Aus einem Jahr der Nichtereignisse

Dieser Film zeigt nicht viel von dem, was gemeinhin als interessant gilt. Stattdessen sieht man ein Jahr aus dem Leben eines ­alten Mannes, der auf einem Bauernhof in Norddeutschland lebt. Willi D. bahnt sich mit seinem Rollator kleine Wege durch sein zuwucherndes Anwesen, er redet manchmal ein wenig vor sich hin. „Herr D. erlebt seinen Tagesablauf als sinnvoll“, heißt es einmal unvermittelt, aber daran zweifelt man zu diesem Zeitpunkt schon gar nicht mehr.

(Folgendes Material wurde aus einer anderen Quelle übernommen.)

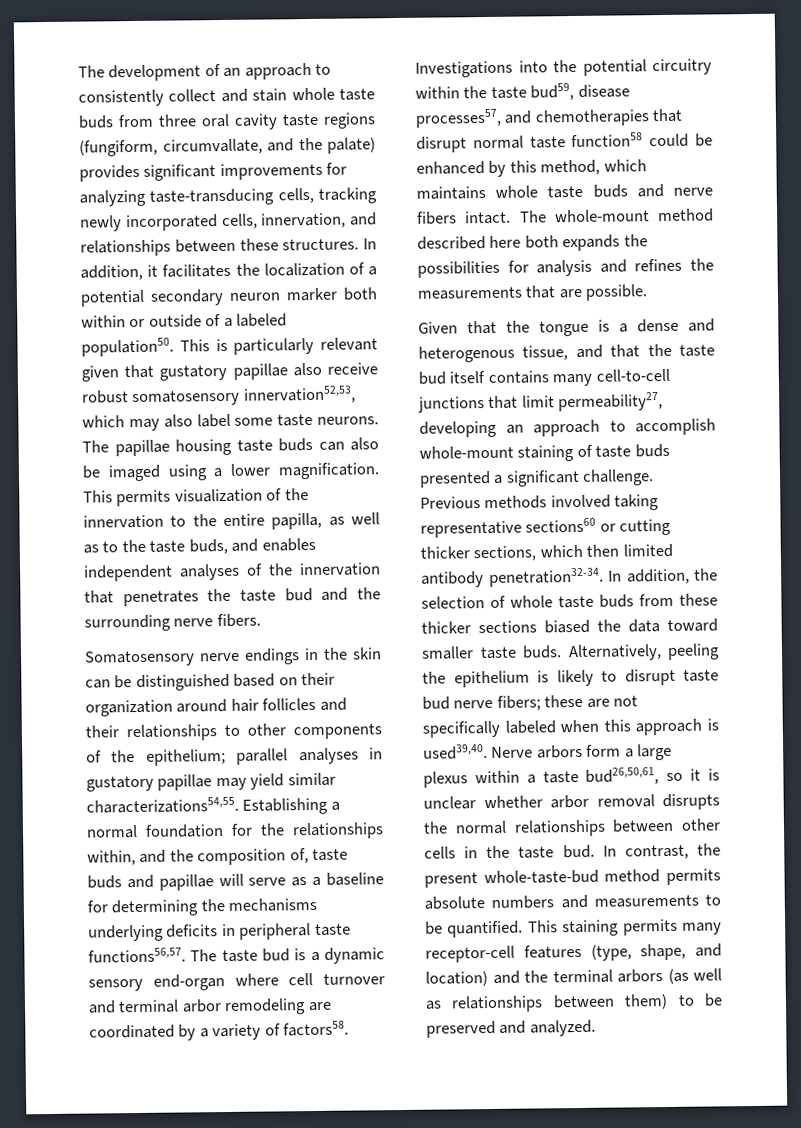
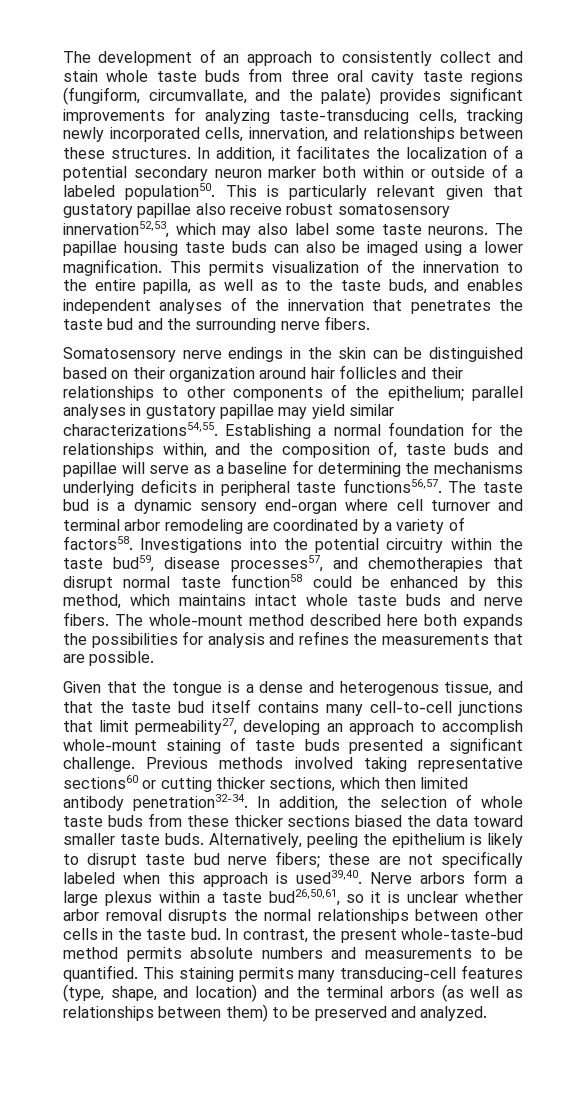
- Investigations into the potential circuitry within the taste bud59, disease processes57, and chemotherapies that disrupt normal taste function58 could be enhanced by this method, which maintains whole taste buds and nerve fibers intact.
+ Investigations into the potential circuitry within the taste bud59, disease processes57, and chemotherapies that disrupt normal taste function58 could be enhanced by this method, which maintains intact whole taste buds and nerve fibers.
- This staining permits many receptor-cell features (type, shape, and location) and the terminal arbors (as well as relationships between them) to be preserved and analyzed.
+ This staining permits many transducing-cell features (type, shape, and location) and the terminal arbors (as well as relationships between them) to be preserved and analyzed.

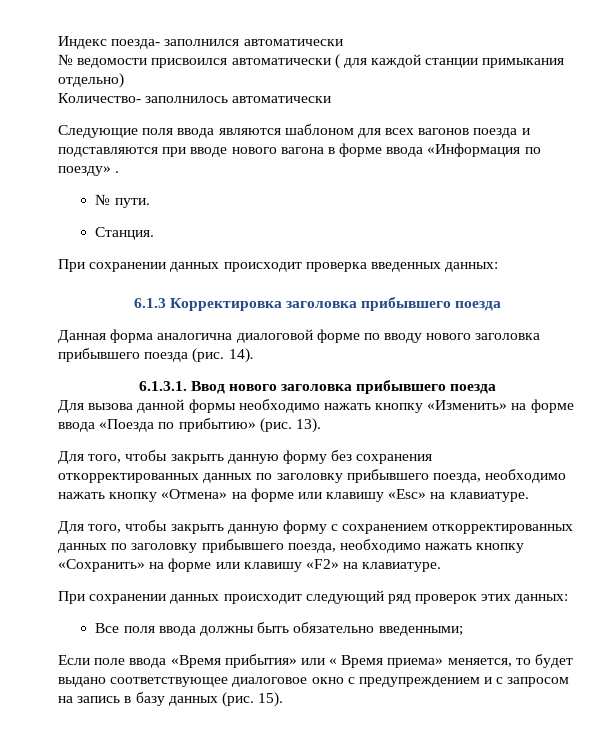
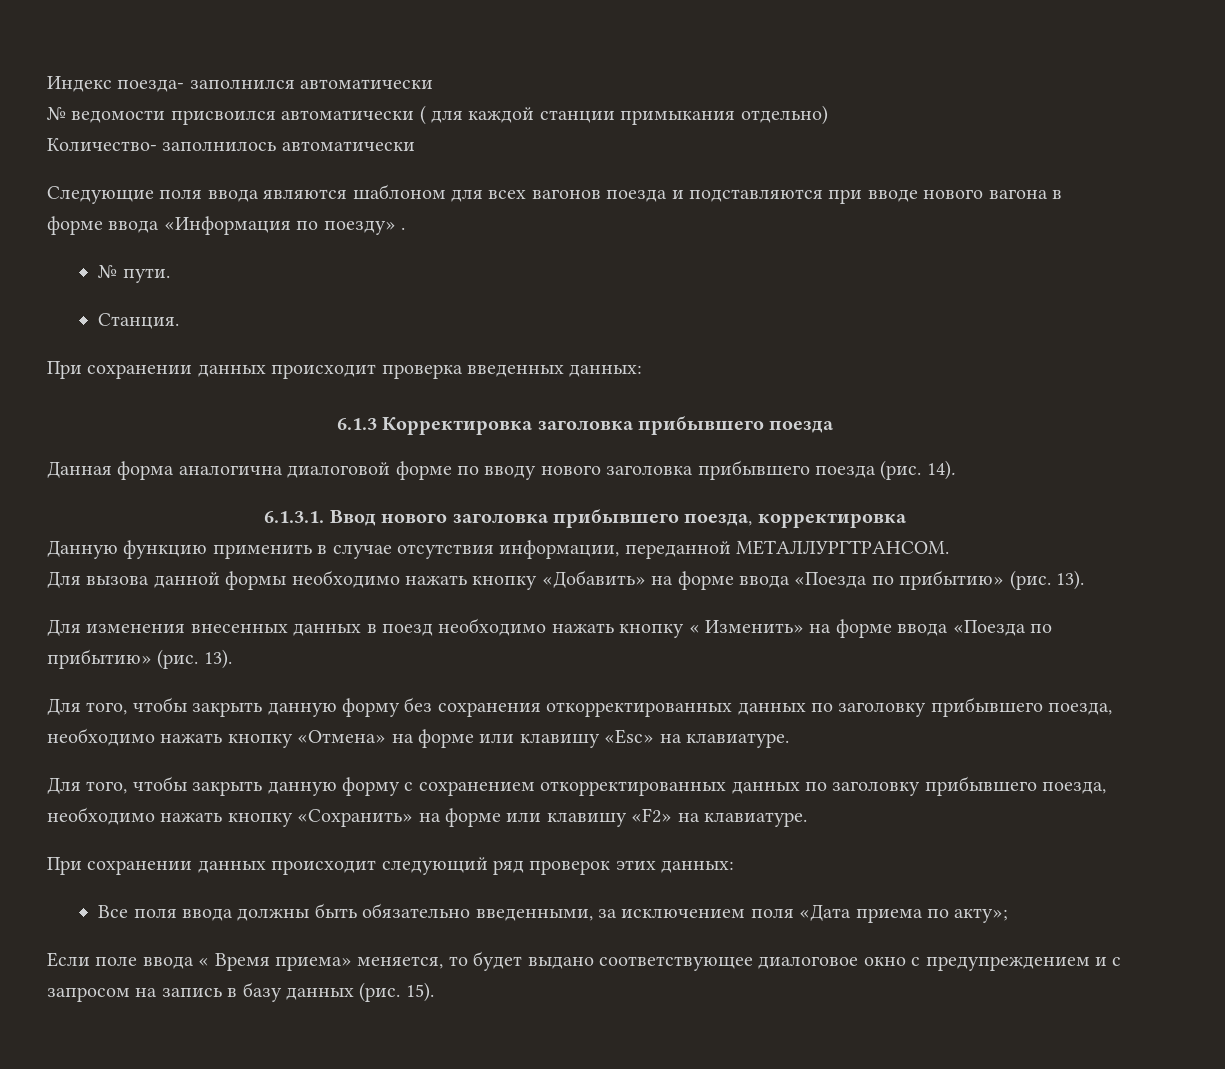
- 6.1.3.1. Ввод нового заголовка прибывшего поезда
+ 6.1.3.1. Ввод нового заголовка прибывшего поезда, корректировка
+ Данную функцию применить в случае отсутствия информации, переданной МЕТАЛЛУРГТРАНСОМ.
- Для вызова данной формы необходимо нажать кнопку «Изменить» на форме ввода «Поезда по прибытию» (рис.
+ Для вызова данной формы необходимо нажать кнопку «Добавить» на форме ввода «Поезда по прибытию» (рис. 13).
+ Для изменения внесенных данных в поезд необходимо нажать кнопку « Изменить» на форме ввода «Поезда по прибытию» (рис.
- Все поля ввода должны быть обязательно введенными;
+ Все поля ввода должны быть обязательно введенными, за исключением поля «Дата приема по акту»;
- Если поле ввода «Время прибытия» или « Время приема» меняется, то будет выдано соответствующее диалоговое окно с предупреждением и с запросом на запись в базу данных (рис.
+ Если поле ввода « Время приема» меняется, то будет выдано соответствующее диалоговое окно с предупреждением и с запросом на запись в базу данных (рис.

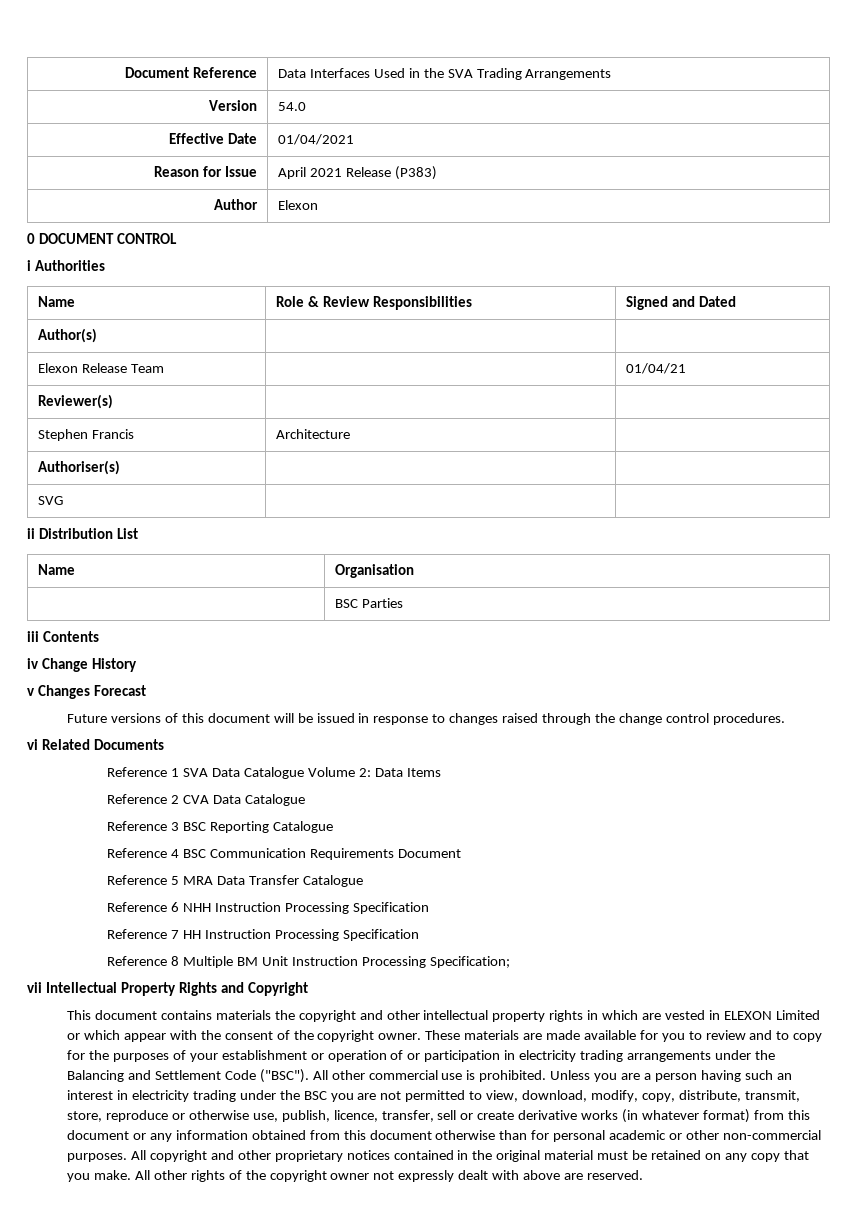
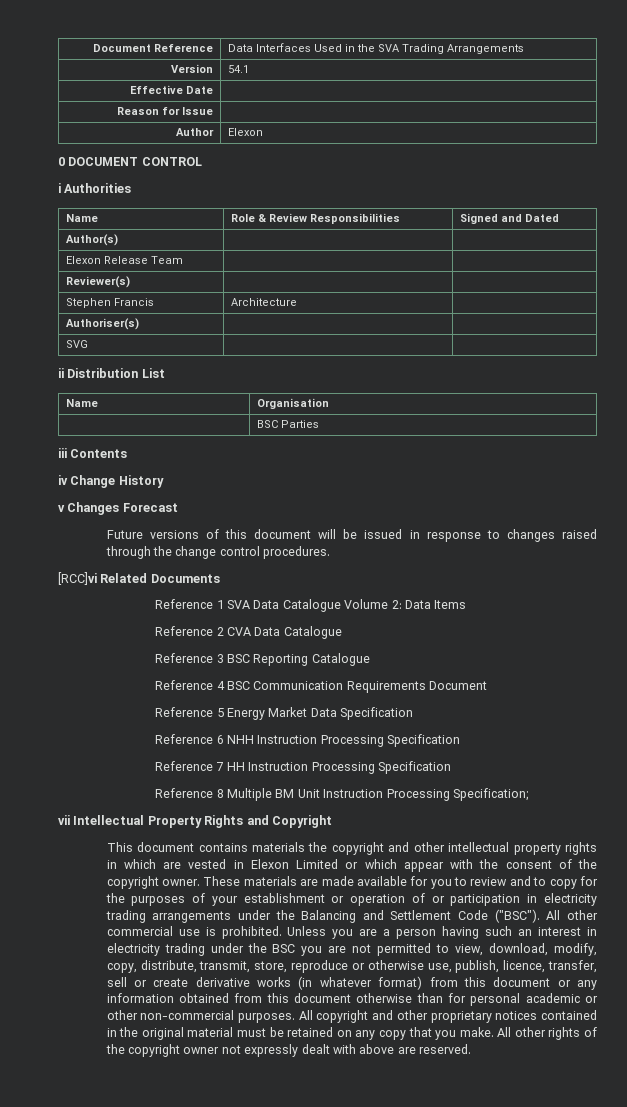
- Version | 54.0
+ Version | 54.1
- Effective Date | 01/04/2021
+ Effective Date |
- Reason for Issue | April 2021 Release (P383)
+ Reason for Issue |
- Elexon Release Team | | 01/04/21
+ Elexon Release Team | |
- vi Related Documents
+ [RCC]vi Related Documents
- Reference 5 MRA Data Transfer Catalogue
+ Reference 5 Energy Market Data Specification
- This document contains materials the copyright and other intellectual property rights in which are vested in ELEXON Limited or which appear with the consent of the copyright owner.
+ This document contains materials the copyright and other intellectual property rights in which are vested in Elexon Limited or which appear with the consent of the copyright owner.

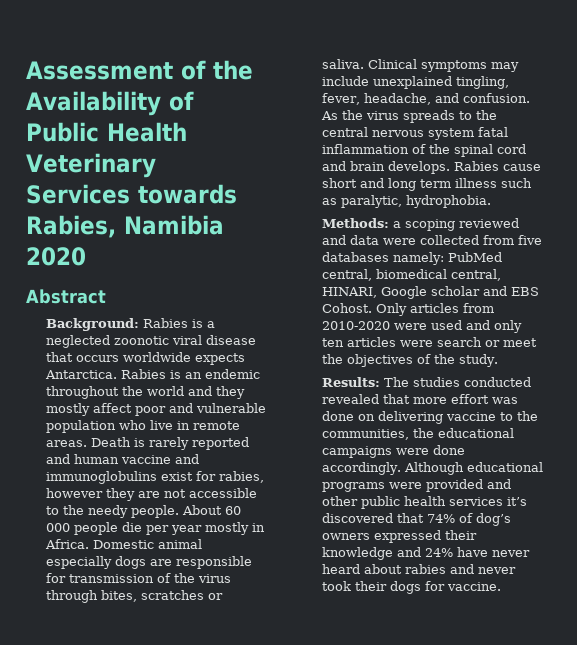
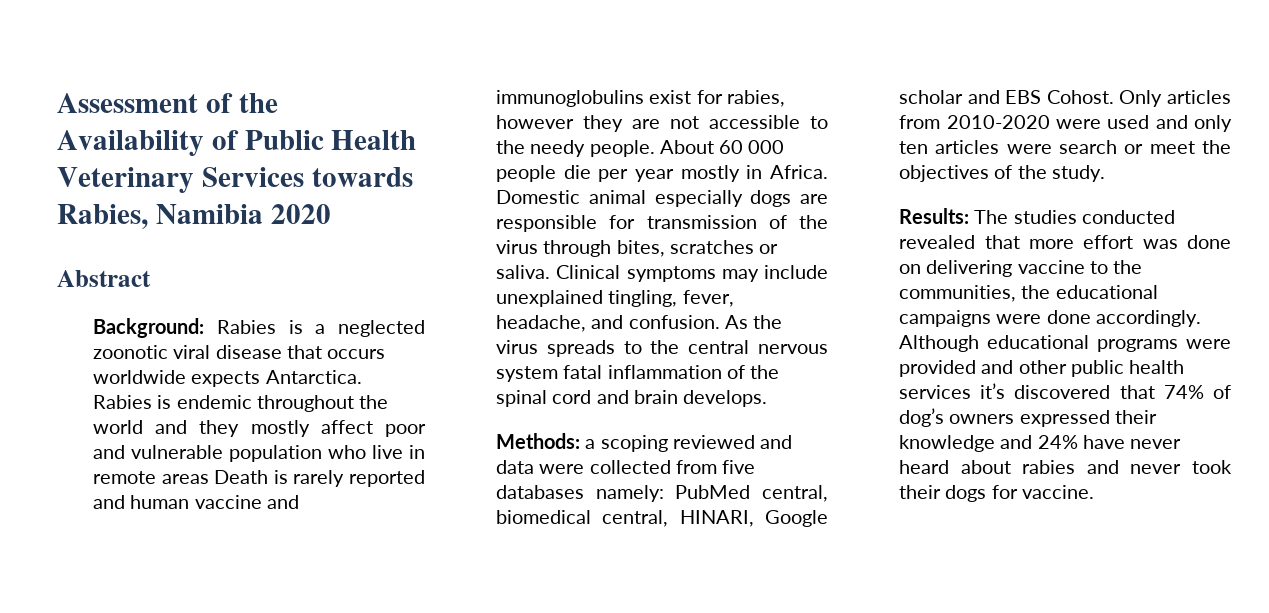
- Rabies is an endemic throughout the world and they mostly affect poor and vulnerable population who live in remote areas. Death is rarely reported and human vaccine and immunoglobulins exist for rabies, however they are not accessible to the needy people.
+ Rabies is endemic throughout the world and they mostly affect poor and vulnerable population who live in remote areas Death is rarely reported and human vaccine and immunoglobulins exist for rabies, however they are not accessible to the needy people.
- Rabies cause short and long term illness such as paralytic, hydrophobia.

Aus einem Jahr der Nichtereignisse
Auch hier passiert nichts… Foto: Steppenwolf

Ein Jahr lang haben Ann Carolin Renninger und René Frölke mit Willi D. zugebracht und bei ihm gefilmt. Dieses Jahr haben sie dann auf knapp eineinhalb Stunden verdichtet. Das Ergebnis ist eine der stärksten Kinoerfahrungen seit langer Zeit. Mit dem Titel deklarieren die Filmemacher, worauf man sich gefasst machen muss: auf ein Experiment mit dem Erleben von Zeit, auf Bilder und Töne, die der Beziehung zwischen Kamera und Welt eine neue Ernsthaftigkeit geben.

Die Filmemacher*innen haben nicht ­digital gedreht, sondern mit Kameras, denen die Kostbarkeit der filmischen Zeit gleichsam eingebaut ist, weil sie nur ­kurze Aufnahmen zulassen. So kann man sich diesem Film so überlassen, als wäre man selbst den Jahreszeiten ausgesetzt. Man schließt Freundschaft mit Willi, und bekommt eine Ahnung davon, was es heißen könnte, dass das Kino den Tod bannt, indem es ihm bei der Arbeit ­zusieht. 

D 2017, 83 Min., R: Ann Carolin Renninger, René Frölke, Start: 14.6.